[Data entries]
━━━━━━━━━━━━━━━━━━━━

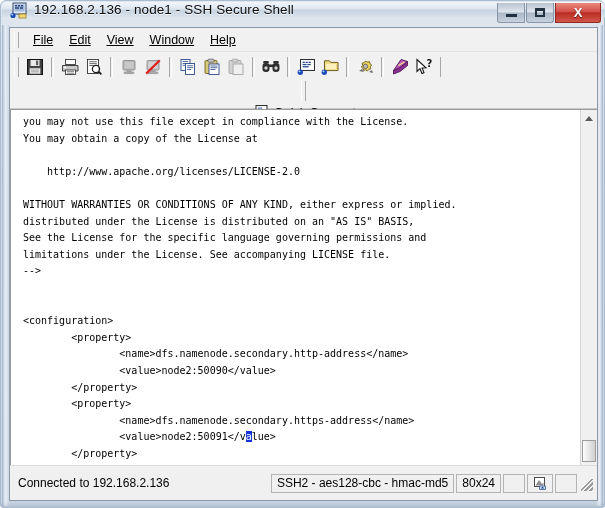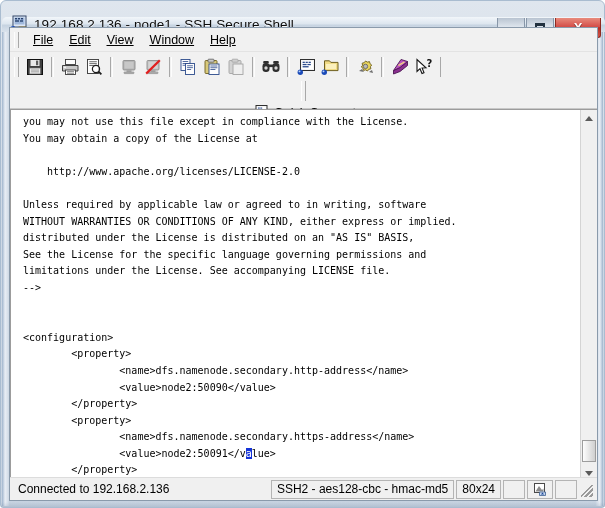--- a/index.html
+++ b/index.html
@@ -43,12 +43,12 @@
   
   #titlebar {
     position: absolute;
-    left: 1px; top: 16px;
+    left: 1px; top: 1px;
     width: 603px; height: 15px;
     background: linear-gradient(to bottom, #f2f6fa 0%, #dde6ef 45%, #c6d3e1 55%, #d9e2ec 100%);
     border-radius: 5px 5px 0 0;
     display: flex;
-    align-items: flex-end;
+    align-items: flex-start;
   }
   #title-icon {
     width: 18px; height: 17px;

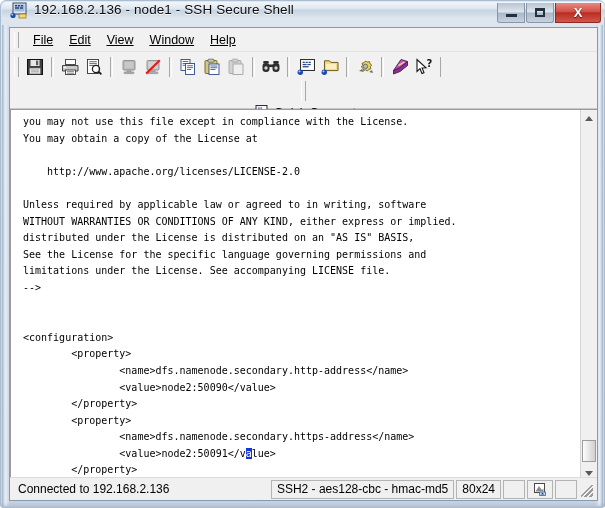--- a/index.html
+++ b/index.html
@@ -544,7 +544,6 @@
           <div class="term-line">&nbsp;</div>
           <div class="term-line">    http://www.apache.org/licenses/LICENSE-2.0</div>
           <div class="term-line">&nbsp;</div>
-          <div class="term-line">Unless required by applicable law or agreed to in writing, software</div>
           <div class="term-line">WITHOUT WARRANTIES OR CONDITIONS OF ANY KIND, either express or implied.</div>
           <div class="term-line">distributed under the License is distributed on an "AS IS" BASIS,</div>
           <div class="term-line">See the License for the specific language governing permissions and</div>

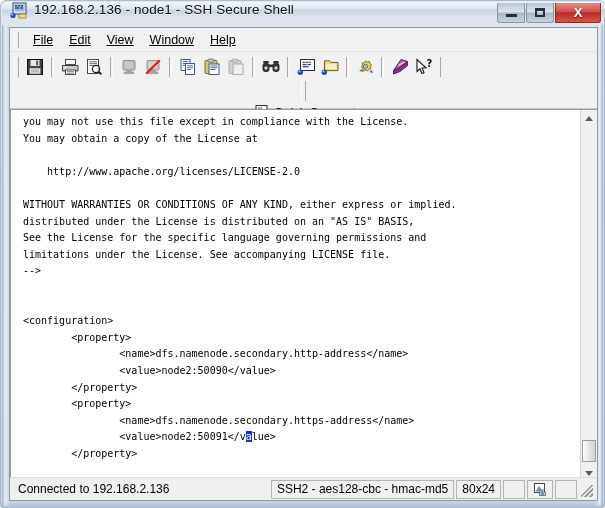--- a/index.html
+++ b/index.html
@@ -248,7 +248,7 @@
     position: absolute;
     left: 0; bottom: 0;
     width: 100%;
-    height: 23px;
+    height: 35px;
     background: #f0f0f0;
     display: flex;
     align-items: center;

━━━━━━━━━━━━━━━━━━━━

*Exercise aim:*
Repeat the data word for word; drop the pictures.

*Expected answer:*
--- a/index.html
+++ b/index.html
@@ -43,12 +43,12 @@
   
   #titlebar {
     position: absolute;
-    left: 1px; top: 16px;
+    left: 1px; top: 1px;
     width: 603px; height: 15px;
     background: linear-gradient(to bottom, #f2f6fa 0%, #dde6ef 45%, #c6d3e1 55%, #d9e2ec 100%);
     border-radius: 5px 5px 0 0;
     display: flex;
-    align-items: flex-end;
+    align-items: flex-start;
   }
   #title-icon {
     width: 18px; height: 17px;

--- a/index.html
+++ b/index.html
@@ -544,7 +544,6 @@
           <div class="term-line">&nbsp;</div>
           <div class="term-line">    http://www.apache.org/licenses/LICENSE-2.0</div>
           <div class="term-line">&nbsp;</div>
-          <div class="term-line">Unless required by applicable law or agreed to in writing, software</div>
           <div class="term-line">WITHOUT WARRANTIES OR CONDITIONS OF ANY KIND, either express or implied.</div>
           <div class="term-line">distributed under the License is distributed on an "AS IS" BASIS,</div>
           <div class="term-line">See the License for the specific language governing permissions and</div>

--- a/index.html
+++ b/index.html
@@ -248,7 +248,7 @@
     position: absolute;
     left: 0; bottom: 0;
     width: 100%;
-    height: 23px;
+    height: 35px;
     background: #f0f0f0;
     display: flex;
     align-items: center;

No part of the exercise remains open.